• **Work to complete**
What is needed is an exact copy of every entry below, minus the images.

Records from a collection

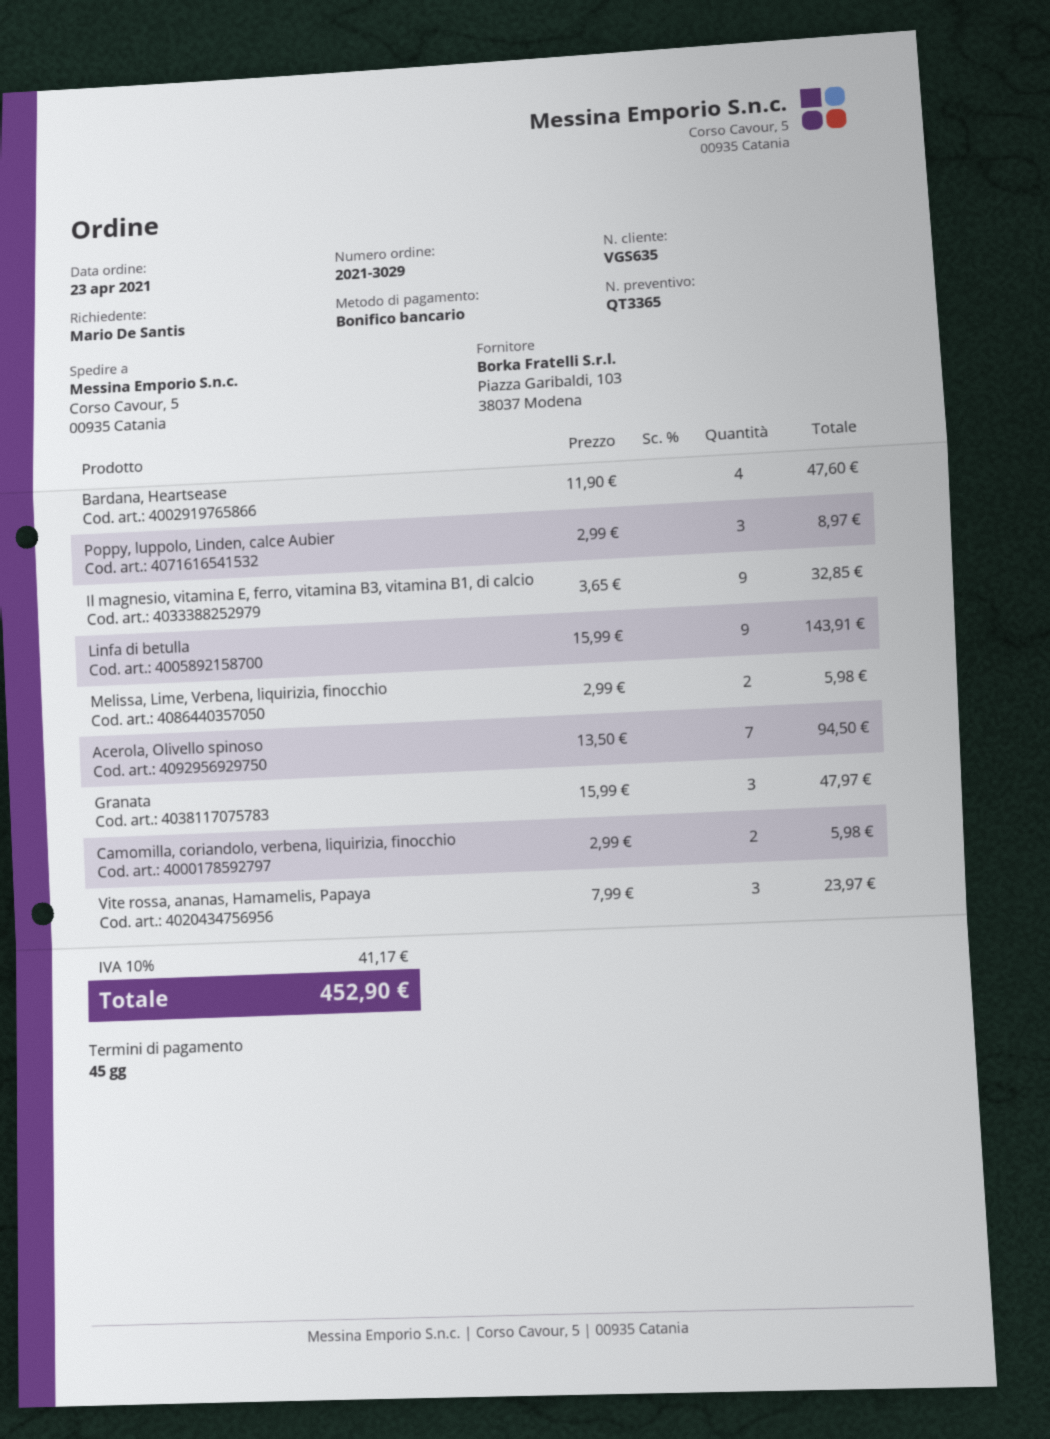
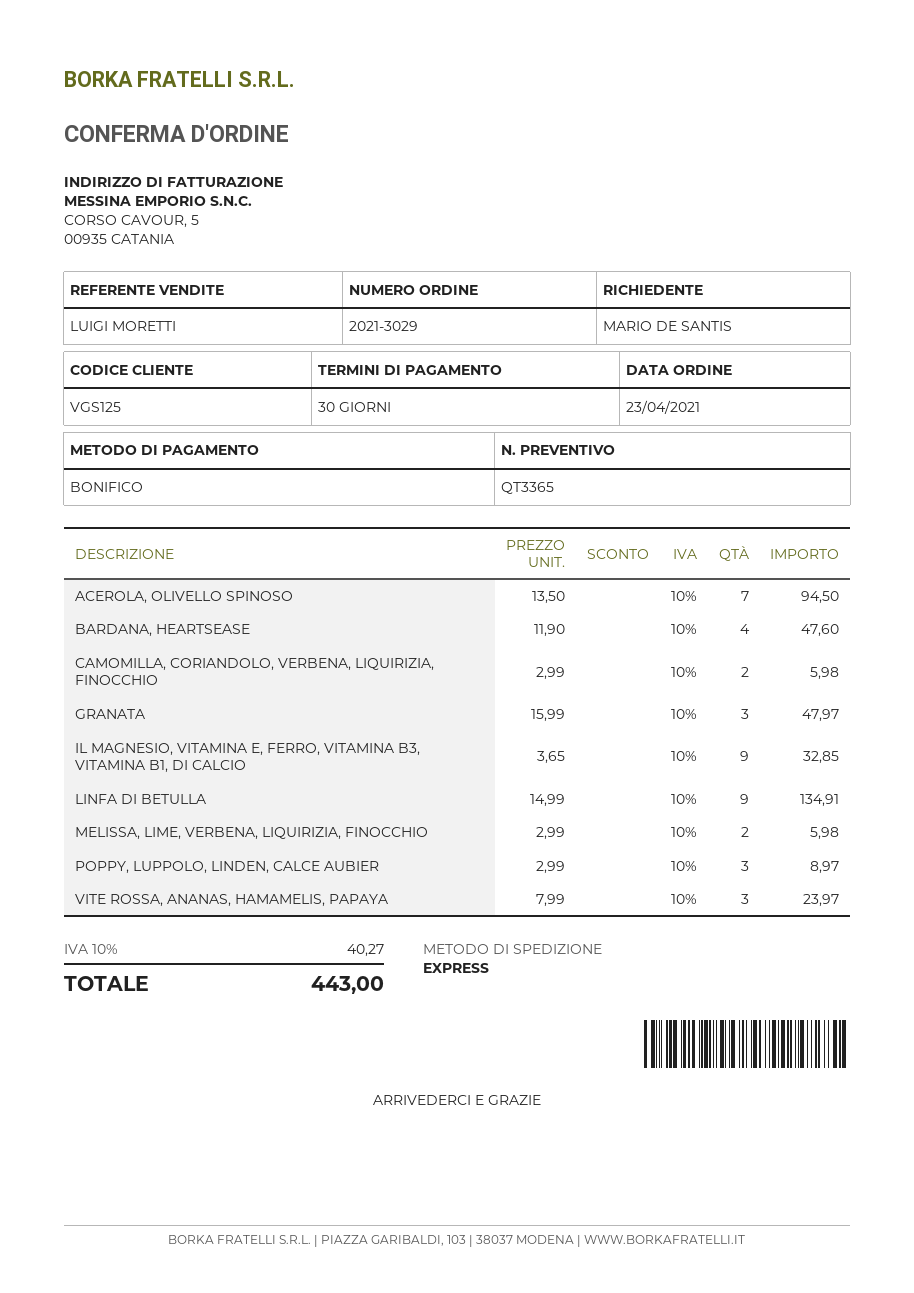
payment terms: 45 days -> 30 days
customer number: VGS635 -> VGS125
Linfa di betulla: 9 x 15.99 = 143.91 -> 9 x 14.99 = 134.91
tax: 10% = 41.17 -> 10% = 40.27
total: 452.90 -> 443.00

• **Written response**
payment terms: 45 days -> 30 days
customer number: VGS635 -> VGS125
Linfa di betulla: 9 x 15.99 = 143.91 -> 9 x 14.99 = 134.91
tax: 10% = 41.17 -> 10% = 40.27
total: 452.90 -> 443.00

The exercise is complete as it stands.